• MightyM (unregistered)

    It's code that covers all bases (at least up to base 36)

  • (cs)

    well... atoi takes a null terminated string (rather than a char).

  • slipstream (unregistered)

    atoi() that takes a char and returns a char?!

    atoi() that actually allows LETTERS to be used?!

    ...I have nothing to say here.

  • (cs)

    I recall writing very similar code, long long ago, but mine only went up to 'f' or 'F'. This goes all the way up to eleven and beyond !

  • Moi (unregistered) in reply to Roby McAndrew

    You might want to use int64_t instead of "long long".

  • faoileag (unregistered) in reply to Roby McAndrew
    Roby McAndrew:
    I recall writing very similar code, long long ago, but mine only went up to 'f' or 'F'. This goes all the way up to eleven and beyond !
    This is because it is meant to convert a hexacosimal number to a decimal one.

    The hexacosimal system (0..9a..z) is the most compact of the numbering systems - with only 2 digits you can cover up to 1296 numbers!

    Be careful not to mistake hexacosimal numbers with base64 though - there are subtle differences.

  • History Teacher (unregistered) in reply to slipstream
    slipstream:
    atoi() that actually allows LETTERS to be used?!

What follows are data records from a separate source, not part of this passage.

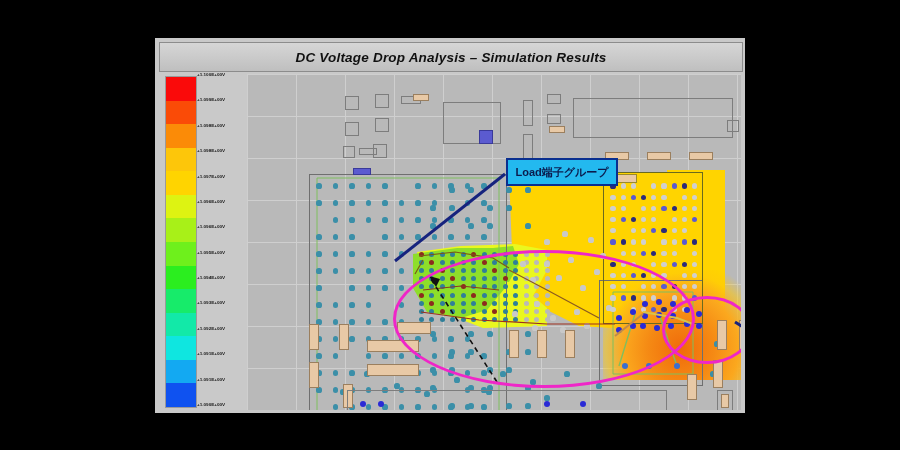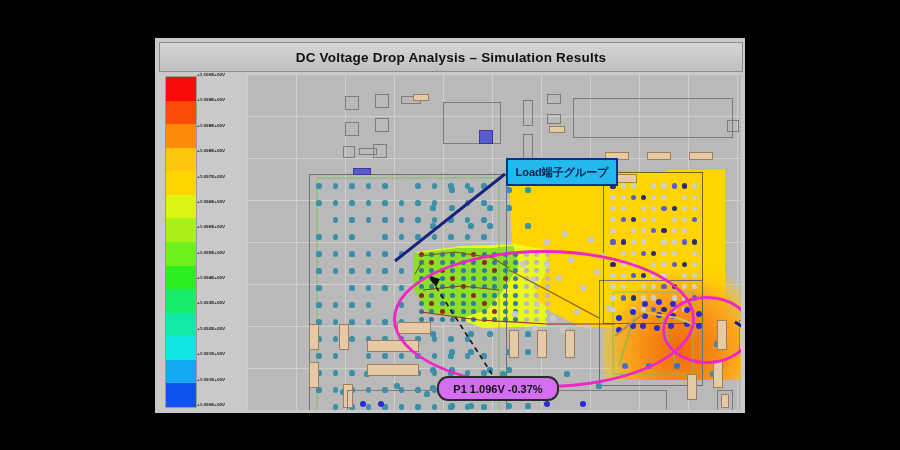--- a/index.html
+++ b/index.html
@@ -13,7 +13,7 @@
   #titlebar{position:absolute;left:4px;top:4px;width:582px;height:28px;
     background:linear-gradient(#d6d6d6,#bfbfbf);border:1px solid #8c8c8c;
     display:flex;align-items:center;justify-content:center;}
-  #titlebar .t{font-size:13.5px;font-weight:bold;color:#111;letter-spacing:.2px;}
+  #titlebar .t{font-size:13.5px;font-weight:bold;font-style:italic;color:#111;letter-spacing:.2px;}
 
   
   #legend{position:absolute;left:6px;top:36px;width:85px;height:336px;}

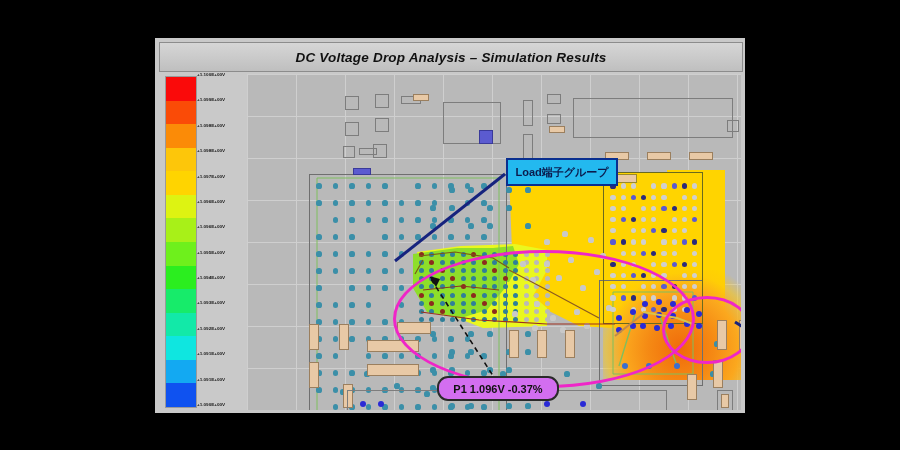--- a/index.html
+++ b/index.html
@@ -629,9 +629,6 @@
         <span>Load端子グループ</span>
       </div>
 
-      <div class="pill" style="left:190px;top:302px;width:118px;height:21px;">
-        <span>P1  1.096V  -0.37%</span>
-      </div>
     </div>
 
   </div>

    ...I have nothing to say here.

    There's nothing strange about that. Many string-to-integer conversion functions take the base, and accept bases up to 36. But since this function converts just single char, it is not needed. This actually reduces the WTFiness a bit, I think it is a lost opportunity...

  • Jo (unregistered)

    That's a perfectly valid base-36 encoder. Which happens to work for everything down to base-1.

    Possible problems:

    • Parameter size may be wrong (no Obj-C knowledge here). Let him who is without sin cast the first stone though, that's not WTF.
    • The error case should throw an exception. Or assert. Or whatever you do in Obj-C. Again, this kind of error is so common that I wouldn't go WTF, just a weary sigh.
  • faoileag (unregistered) in reply to faoileag
    faoileag:
    Roby McAndrew:
    I recall writing very similar code, long long ago, but mine only went up to 'f' or 'F'. This goes all the way up to eleven and beyond !
    This is because it is meant to convert a hexacosimal number to a decimal one.

    The hexacosimal system (0..9a..z) is the most compact of the numbering systems - with only 2 digits you can cover up to 1296 numbers!

    Be careful not to mistake hexacosimal numbers with base64 though - there are subtle differences.

    Of course I meant the hextricontesimal system, not the hexacosimal. Sheesh, these numerical multipliers are difficult :-)
  • Zaitsev (unregistered)

    So the WTF is that it takes a char not an array?

  • Crispy (unregistered) in reply to Zaitsev

    Sorry, the Church of Objective-C-logy states clearly that all data types must be NSSomething, like NSInteger, NSString, NSArray... If there's no NSChar, then you must invent it. Raw C data types are abhorrents, and should never crawl in decent, honest Objective C.

    Captcha: pecus, using char in Objective-C is a sin

  • gnasher729 (unregistered) in reply to Crispy
    Crispy:
    Sorry, the Church of Objective-C-logy states clearly that all data types must be NSSomething, like NSInteger, NSString, NSArray... If there's no NSChar, then you must invent it. Raw C data types are abhorrents, and should never crawl in decent, honest Objective C.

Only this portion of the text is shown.